● **WORK ITEM**
Start to finish, retype the entries exactly while omitting the pictures.

● **DATA TO PROCESS**
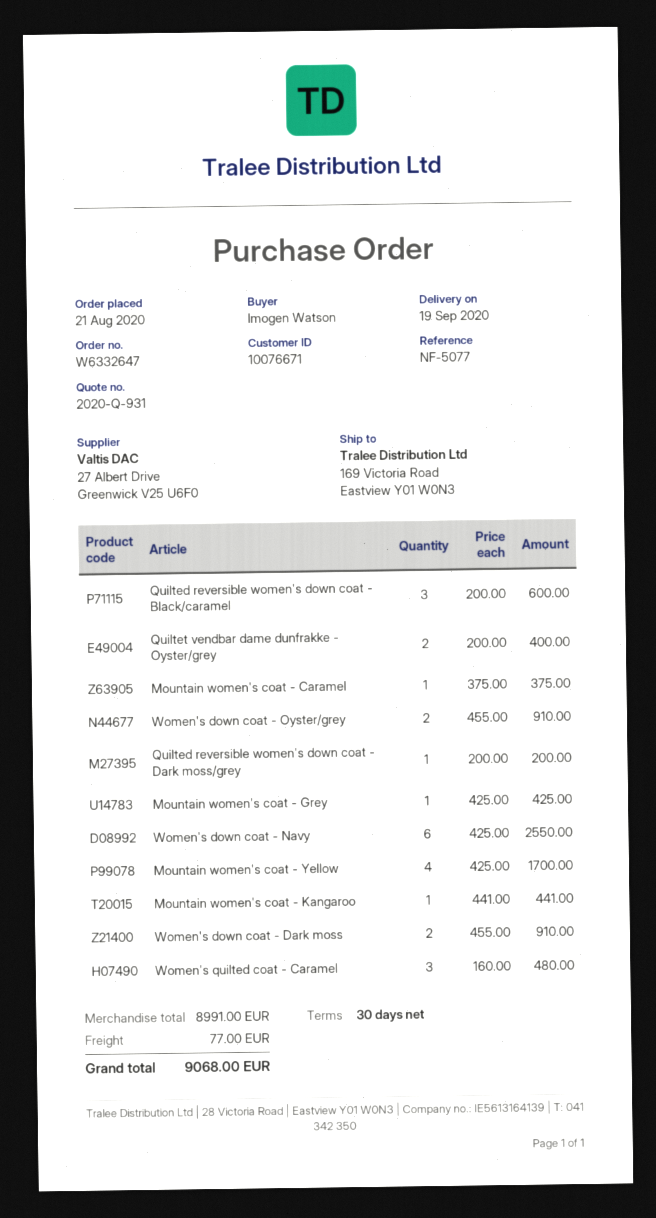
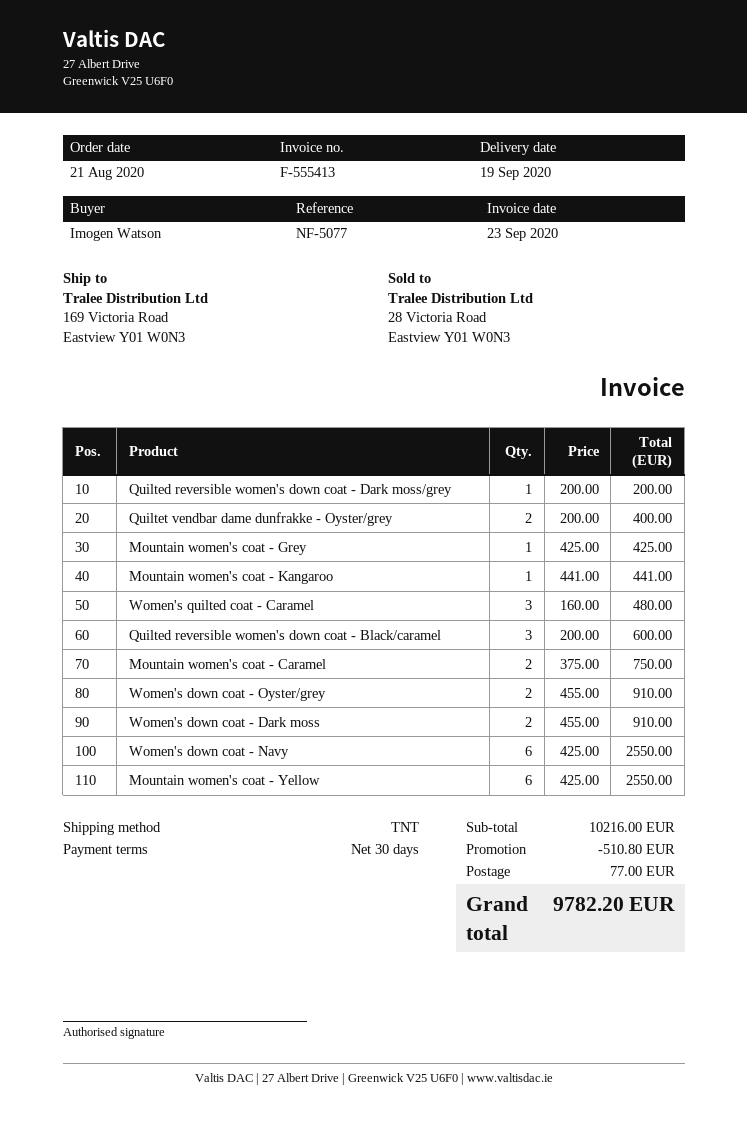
Mountain women's coat - Caramel: 1 x 375.00 = 375.00 -> 2 x 375.00 = 750.00
Mountain women's coat - Yellow: 4 x 425.00 = 1700.00 -> 6 x 425.00 = 2550.00
subtotal: 8991.00 -> 10216.00
discount: none -> 510.80
total: 9068.00 -> 9782.20

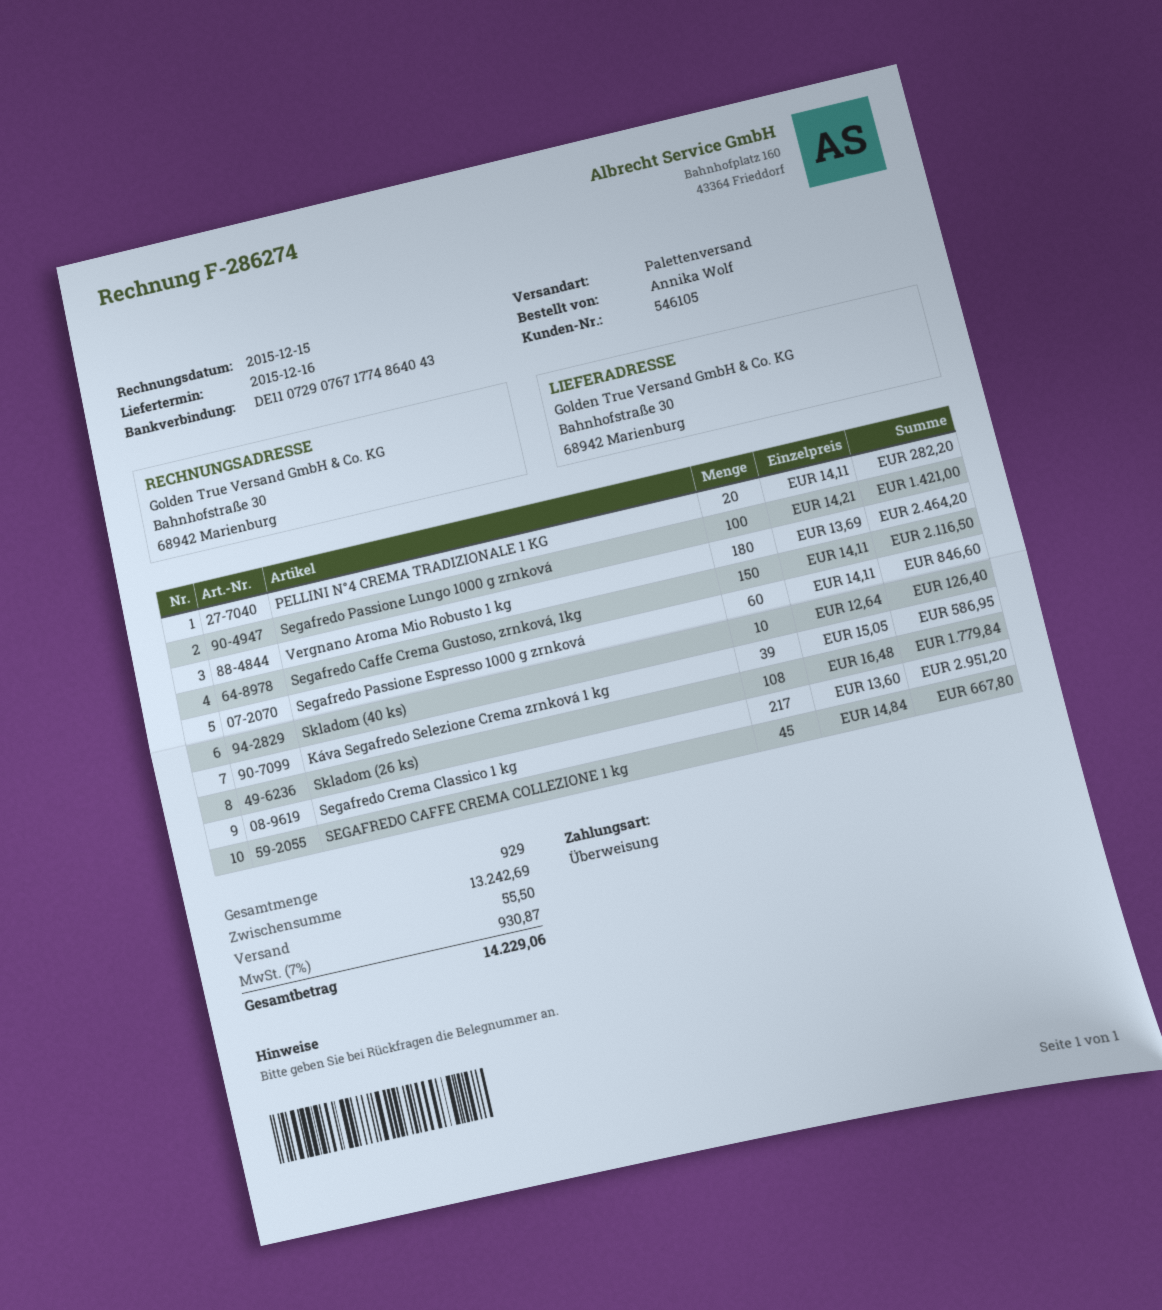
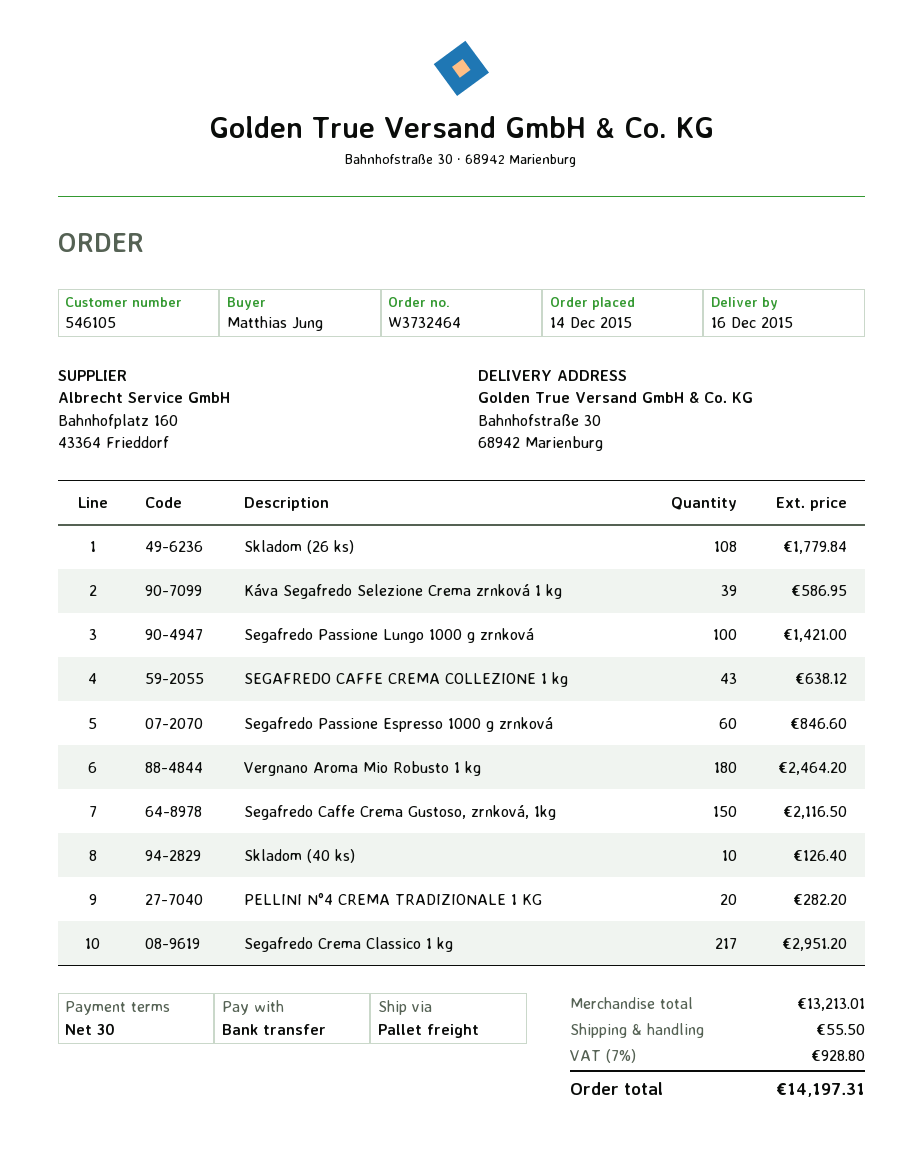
ordered by: Annika Wolf -> Matthias Jung
SEGAFREDO CAFFE CREMA COLLEZIONE 1 kg: 45 for 667.80 -> 43 for 638.12
subtotal: 13242.69 -> 13213.01
tax: 7% = 930.87 -> 7% = 928.80
total: 14229.06 -> 14197.31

● **RESULT OF THIS TASK**
Mountain women's coat - Caramel: 1 x 375.00 = 375.00 -> 2 x 375.00 = 750.00
Mountain women's coat - Yellow: 4 x 425.00 = 1700.00 -> 6 x 425.00 = 2550.00
subtotal: 8991.00 -> 10216.00
discount: none -> 510.80
total: 9068.00 -> 9782.20

ordered by: Annika Wolf -> Matthias Jung
SEGAFREDO CAFFE CREMA COLLEZIONE 1 kg: 45 for 667.80 -> 43 for 638.12
subtotal: 13242.69 -> 13213.01
tax: 7% = 930.87 -> 7% = 928.80
total: 14229.06 -> 14197.31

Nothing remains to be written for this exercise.